En 1960, tres años antes de filmar La Gran Evasión,
John Sturges dirigió Los Siete Magníficos, un clásico del western que, basado
en Los Siete Samuráis de Kurosawa, recogía las andanzas de un grupo de
pistoleros que, por un mísero sueldo y envueltos en un halo de idealismo social,
decidían poner freno a los desmanes de un bandolero que tenía explotados y
amenazados a los inofensivos habitantes de un pueblucho mejicano. Yul Brynner,
Steve McQueen, Charles Bronson, James Coburn y Eli Wallach, entre otros,
formaron parte de un casting ciertamente atractivo, mientras que Elmer
Bernstein componía una de las bandas sonoras más icónicas y contundentes de la
historia del cine. El resultado final fue el de un trabajo compacto, amparado
en un guión lleno de diálogos espléndidos y en donde la violencia,
controladísima, aparecía a ráfagas fugaces en contadísimas ocasiones.

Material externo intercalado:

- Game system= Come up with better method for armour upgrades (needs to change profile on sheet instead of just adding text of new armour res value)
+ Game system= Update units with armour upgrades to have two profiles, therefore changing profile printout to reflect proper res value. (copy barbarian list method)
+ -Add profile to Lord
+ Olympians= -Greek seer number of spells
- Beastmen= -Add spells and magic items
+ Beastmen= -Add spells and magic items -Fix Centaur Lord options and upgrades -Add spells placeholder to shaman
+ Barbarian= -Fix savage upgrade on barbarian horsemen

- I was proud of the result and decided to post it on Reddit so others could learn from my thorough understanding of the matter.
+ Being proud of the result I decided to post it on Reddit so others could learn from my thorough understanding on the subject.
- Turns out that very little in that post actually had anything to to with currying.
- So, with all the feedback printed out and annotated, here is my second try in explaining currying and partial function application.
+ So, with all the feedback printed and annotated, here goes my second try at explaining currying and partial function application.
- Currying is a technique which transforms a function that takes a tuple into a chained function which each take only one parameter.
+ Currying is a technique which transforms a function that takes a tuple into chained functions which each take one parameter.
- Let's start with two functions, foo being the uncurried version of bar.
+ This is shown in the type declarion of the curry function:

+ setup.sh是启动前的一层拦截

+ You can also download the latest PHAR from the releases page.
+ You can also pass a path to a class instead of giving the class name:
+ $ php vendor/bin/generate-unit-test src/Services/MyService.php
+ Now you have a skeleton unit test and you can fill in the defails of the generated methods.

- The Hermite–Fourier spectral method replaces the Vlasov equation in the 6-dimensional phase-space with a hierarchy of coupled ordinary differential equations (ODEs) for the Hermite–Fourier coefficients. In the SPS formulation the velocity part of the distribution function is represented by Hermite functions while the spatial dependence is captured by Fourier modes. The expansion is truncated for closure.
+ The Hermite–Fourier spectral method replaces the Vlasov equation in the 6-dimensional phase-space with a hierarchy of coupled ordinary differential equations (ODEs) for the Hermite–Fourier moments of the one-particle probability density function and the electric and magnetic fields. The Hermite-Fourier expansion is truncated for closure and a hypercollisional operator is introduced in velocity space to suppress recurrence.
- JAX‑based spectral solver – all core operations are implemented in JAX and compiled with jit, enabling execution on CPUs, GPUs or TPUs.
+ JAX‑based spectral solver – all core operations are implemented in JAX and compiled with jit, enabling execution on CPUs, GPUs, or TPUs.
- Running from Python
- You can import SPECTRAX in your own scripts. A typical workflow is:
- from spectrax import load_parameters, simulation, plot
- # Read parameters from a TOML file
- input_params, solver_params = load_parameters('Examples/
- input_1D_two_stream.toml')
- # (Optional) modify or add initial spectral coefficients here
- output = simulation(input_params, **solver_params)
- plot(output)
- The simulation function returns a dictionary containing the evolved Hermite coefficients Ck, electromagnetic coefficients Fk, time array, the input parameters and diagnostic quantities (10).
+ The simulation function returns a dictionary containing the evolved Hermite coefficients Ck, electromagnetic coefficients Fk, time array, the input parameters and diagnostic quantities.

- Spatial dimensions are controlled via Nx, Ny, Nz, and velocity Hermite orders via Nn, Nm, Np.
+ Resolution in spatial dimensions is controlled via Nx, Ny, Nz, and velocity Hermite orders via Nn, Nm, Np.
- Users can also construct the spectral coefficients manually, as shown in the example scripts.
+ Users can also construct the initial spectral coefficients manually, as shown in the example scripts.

Un correcto Denzel Washington, el indiscutible
actor fetiche del realizador, se pone en
la piel de Yul Brynner para capitanear al grupo de expertos pistoleros que
deciden aceptar el encargo de terminar con los desmanes de un especulador y
violento industrial (excelente y malvado Peter Sarsgaard) que, empleando
métodos extremadamente agresivos, pretende quedarse con todas las tierras de
los vecinos de la pequeña localidad de Rose Creek. Y, para respaldarle, contará
con las presencia de gente tan efectiva como Ethan Hawke (en el rol del cobarde
que en la película original interpretaba Robert Vaughn), Chris Pratt (el claro
sustituto de McQueen) o un orondo Vincent D’Onofrio, cuya oronda figura
recuerda muchísimo a la del mismísimo Orson Welles. De propina, se saca de la
manga el papel de Haley Benett, una viuda del pueblo que busca vengar el
asesinato a sangre fría de su esposo.
A pesar de tratarse de un remake ciertamente innecesario
(con la cinta primogénita había más que suficiente), hay que decir que estos Siete
Magníficos poseen la suficiente fuerza narrativa y visual para atrapar al
espectador desde su primera escena. Fuqua le imprime un ritmo desbordante a la
historia, saca de sus actores lo mejor de todos ellos y filma sus numerosísimas
escenas de acción de forma brillante, casi a la vieja usanza, pudiendo saber
que sucede ante la cámara en cada una de sus distintas tomas; una buena manera
de huir de esa cansina modalidad actual de rodar los pasajes de acción como si
se tratara de un acelerado video clip que, por su rapidísimo y sincopado
montaje, no permite al espectador visualizar a la perfección qué coño está
pasando.
Trepidante y entretenida, logra que sus dos horas y
cuarto de proyección transcurran en un abrir y cerrar de ojos. Y, de propina, unos
créditos finales espléndidos que se convierten en todo un emotivo homenaje al
film original y, por descontado (y de la mano del recientemente fallecido James
Horner), a la excelente banda sonora que en su día escribió Elmer Bernstein.
Lástima que, por el camino, se haya perdido el romanticismo del trabajo de John
Sturges: eso sí que lo echo en falta.